Berdua sudah mulai mengerti dan mendengar cukup banyak hal. Melalui cerita tentang keseharian seluruh penduduk kampung tang payeh, baik bertani sawah, ladang, maupun berkebun. Untuk kebutuhan hidup sehari hari mereka juga berburu binatang di hutan dan mencari ikan di sungai.

Berburu di hutan menyuar malam hari, pakai Anjing di siang hari. Mencari ikan, ada yang memancing, ada yang memukat dan ada yang menjala, semua dilakukan sesuai hobi atau selera masing masing. Pada umumnya semua kegiatan yang membutuhkan tenaga orang banyak, di desa ini gotong-royongan yang selalu di utamakan. Hingga pekerjaan yang berat tidak terasa sudah selesai.

Ilan pi'e dan Ilan Buser sahabat yang sangat baik, kesehariannya selalu berkumpul. Kadang-kadang hari ini di rumah Ilan pi'e besok di rumah Ilan buser. Makan, tidur, bangun, suatu kegiatan rutin berdua. Bahkan ngobrol hal-hal yang lucu, yang membuat mereka tertawa dan kadang mereka berdua bercerita tentang kondisi keluarga masing-masing.

Suatu hari Ilan Pi'e dan Ilan Buser asik ngobrol, tidak terasa waktu sudah larut malam. Ilan Pi'e bertanya dengan Ilan buser. Sampai kapan kita dua menjadi beban keluarga kita ya? Jawab Ilan buser, ia ia ia saya juga tidak tahu. Dengan pertanyaan seperti ini, topik pergumulan mereka dua, mulai besoknya berubah dari sebelumnya.

Pertanyaan itu juga membuat Ilan buser serius memikirnya, bahkan mengubah tingkah laku berdua di keluarga masing-masing hingga banyak waktu berdiam dan ngelamun. Orang tua dan saudara mereka juga melihat perubahan tingkah laku mereka. Namun mereka tetap berprasangka baik. Suatu hal yang menekan perasaan Ilan Pi'e dan Ilan Buser adalah sejak bayi sampai dewasa, tetap menjadi beban orang tua dan keluarga. Bahkan seluruh masyarakat Kampung Tang Payeh. Karena mereka tidak bisa berbuat apa-apa hanya tahu, menerima dan makan saja.

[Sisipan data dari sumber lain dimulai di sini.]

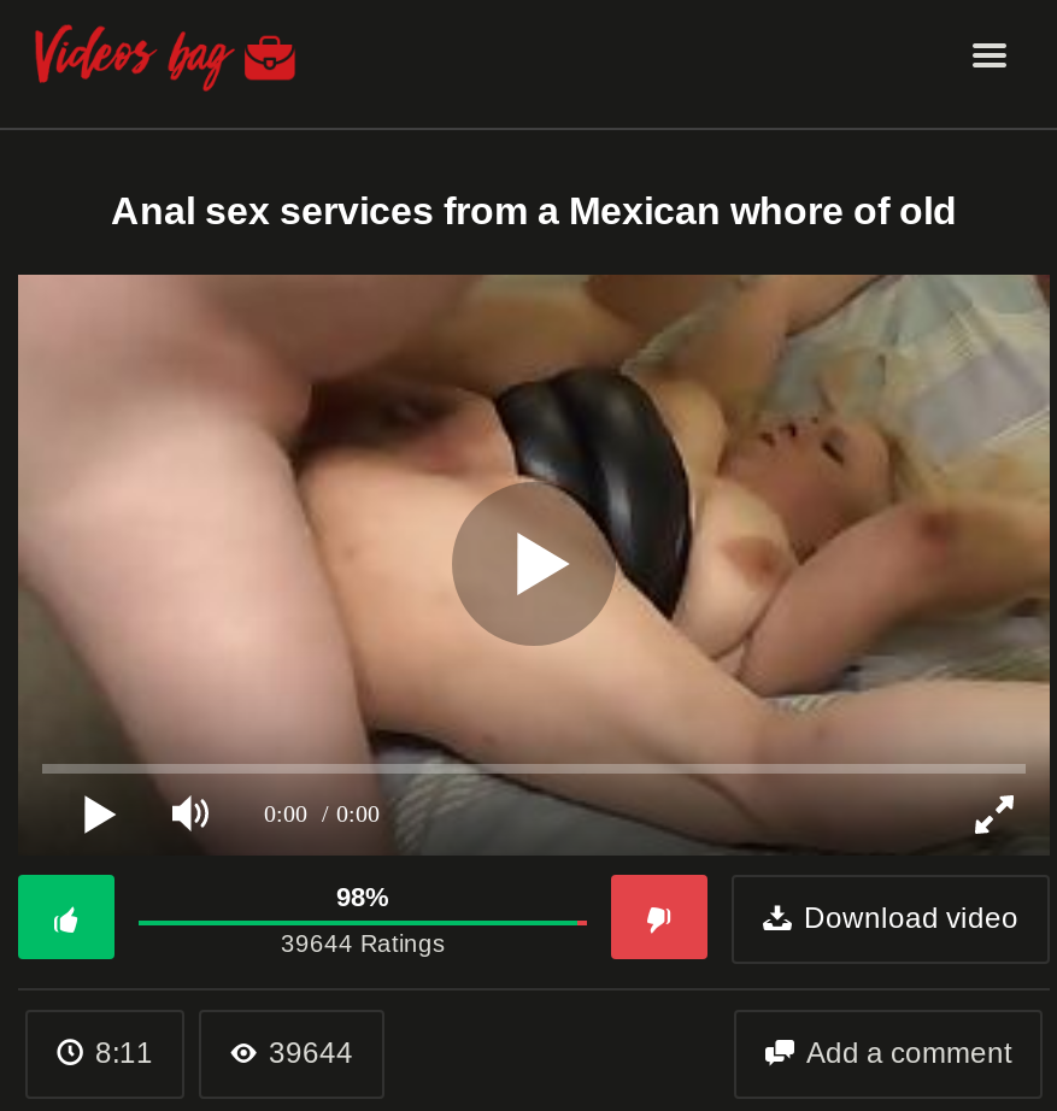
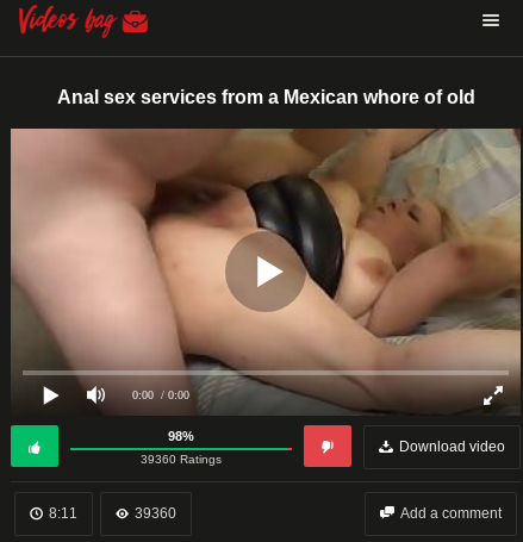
[281,930,445,956] 39644 Ratings -> [141,452,222,466] 39360 Ratings
[269,1036,353,1070] 39644 -> [135,505,176,522] 39360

Kebiasaan masyarakat Kampung Tang Payeh dalam mewujudkan kasih persaudaraan di antara sesama mereka atau budaya yang menumbuh harkat dan martabat merupakan warisan utama dan paling utama secara turun temurun adalah "Hidup berbagi". Hasil buruan wajib dibagi ke setiap KK yang ada. Dengan filosofi; seekor pelanduk dapat dimakan selama satu tahun. Bagaimana caranya? ... Jika hasil buruannya binatang kecil, seperti pelanduk (kancil), landak, musang dan lain lainnya. 

Hasil buruan seperti ini, dibuat biter (bubur) dan yang lebih kecil lagi, Uet belu'ub (jenis kumbang/ulat), Uet lebah tawon madu, rejeki seperti ini juga dibuat Biter (bubur). Kemudian biter (bubur) nya dibagi setiap KK oleh anak-anak yang orang tuanya mendapat hasil buruan hari itu.

Anak yang disuruh membagi, harus mematuhi saran orang tuanya, dengan takaran keduit (sendok sayur dari buah labu). Jika isi KK tersebut penghuninya banyak atau ada sakai (tamu), bisa 2 atau 3 keduit beternya. Isi satu keduit itu seukuran satu piring nasi.

Budaya atau kebiasaan berbagi seperti ini yang membuat Ilan Pi'e dan Ilan Buser sulit menerimanya dan mereka berdua beranggapan kecuali keduanya menghembuskan nafas terakhir (mate/mati), baru berakhir juga kita menjadi beban orang tua, keluarga dan masyarakat kampung.

Sebenarnya orang tua, keluarga dan masyarakat kampung, tidak pernah berpikir dan bahkan memperhitungkan mereka berdua seperti apa yang mereka pikirkan. Ada istilah yang hidup di tengah kehidupan masyarakat Kampung Tang Payeh, yakni setiap anjing orang kesasar berminggu-minggu bahkan berbulan-bulan tetap dirawat dan dikasih makan, menunggu tuannya datang, apalagi manusia lebih dari itu tanggung jawabnya.

Ilan Pi'e dan Ilan Buser mengerti dan paham benar budaya yang berlaku di kampung ini, Namum mereka merasa bahwa mereka tetap menjadi beban orang tua. Dengan perasaan yang terus menerus di dalam hati mereka.

Suatu hari  Ilan Pi'e bertanya kepada Ilan Buser. Menurut Ilan Buser, pekerjaan apa yang bisa kita lakukan, sehingga mempunyai nilai-nilai yang hidup sama seperti yang dilakukan saudara-saudara kita yang lain. Agar kita dapat menyenangkan semua orang, walaupun hanya sekali saja dalam hidup kita. Ilan Buse menjawab! Berburu bawa anjing tidak mungkin, memukat ikan, memancing ikan, menjala ikan, menyumpit burung dan binatang hutan juga tidak mungkin. Ia...iaaaa...  selain makan tidur. Ilan Buser melihat semuanya dari kondisi pribadinya yang buta. 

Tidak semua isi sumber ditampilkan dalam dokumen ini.